For clinical implants, it is critical to balance the cytocompatibility and antibacterial properties. Benefiting from size discrepancies between osteoblasts and bacteria (about 10 times the size of bacteria), the hierarchical micro/nano-structures used to imprison bacteria in this work cannot inhibit the cell behaviour. On the contrary, due to the mechanical stimulation, cell spreading area, geometry, and alignment can be regulated by the hierarchical micro/nano-structures. The results are in harmony with Subramony et al. [57]. According to the above results, it is the joint effect of hydrophobic property, the dimensional effect of structure, and reasonable Ag+ release rate that leads to the antibacterial activity and good cytocompatibility.

Conclusions

In summary, the combined GA-BP neural network is successfully developed for predicting the laser induced surface structures, which is used for regulating the surface micro/nano-structures. The prepared samples show hydrophobicity, which can prevent the burst release of Ag+ in the initial stage and make the Ag+ release rate meet the clinical requirements. The AgNPs modified hierarchical micro/nano-structured surface shows both good cytocompatibility toward MC3T3-E1 cells and good antibacterial effects against E. coli and S. aureus bacteria.
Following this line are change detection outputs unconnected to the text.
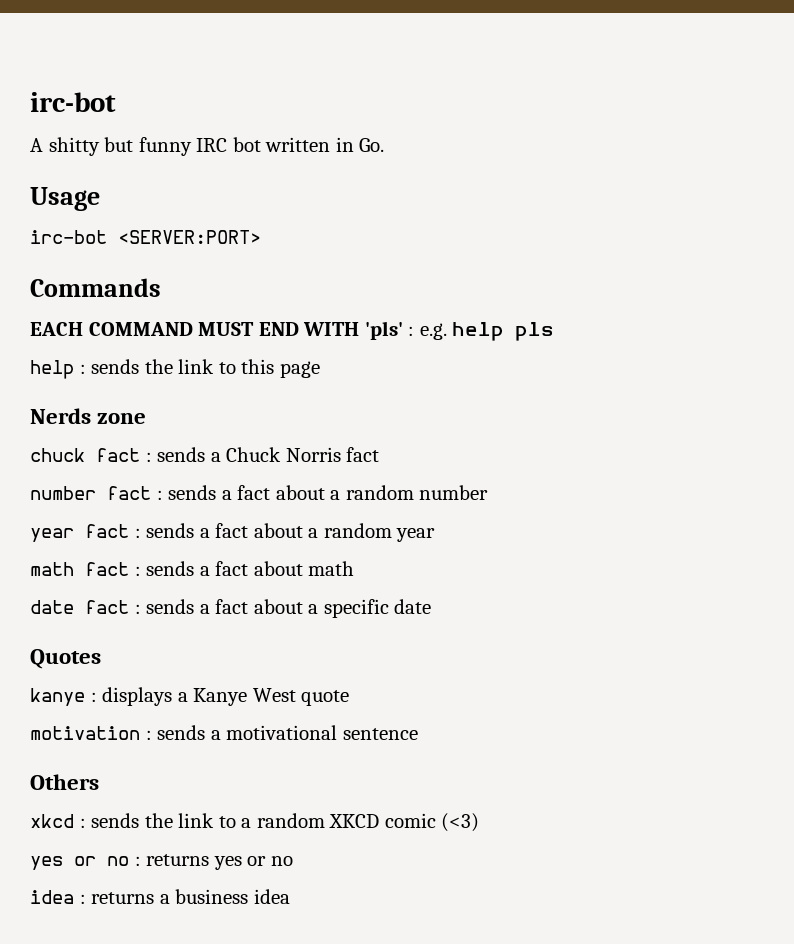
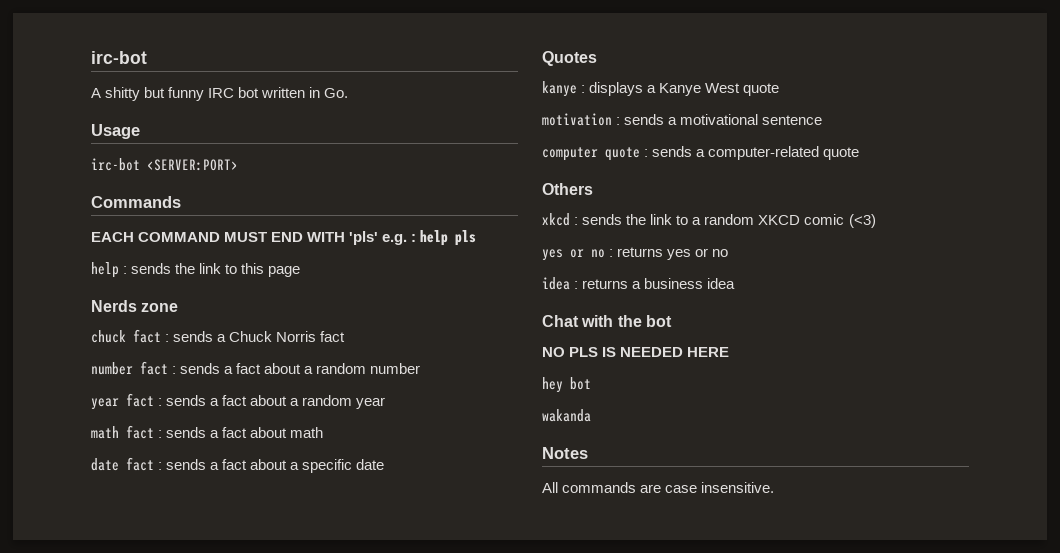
- EACH COMMAND MUST END WITH 'pls' : e.g. help pls
+ EACH COMMAND MUST END WITH 'pls' e.g. : help pls
+ computer quote : sends a computer-related quote
+ Chat with the bot
+ NO PLS IS NEEDED HERE
+ hey bot
+ wakanda
+ Notes
+ All commands are case insensitive.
The bacteria behavior is inhibited by hierarchical micro/nano-structures and the bacteria is killed by AgNPs. MCs1surface is the best antibacterial surface against E. coli (89.27%), while the LIPSS surface is the best antibacterial surface against S. aureus (65.4%). The joint effect of hydrophobic property, the dimensional effect of structure, and reasonable Ag+ release rate lead to antibacterial activity and cytocompatibility. The reported method offers an effective strategy for guiding the design of flexible and effective antimicrobial implant surfaces.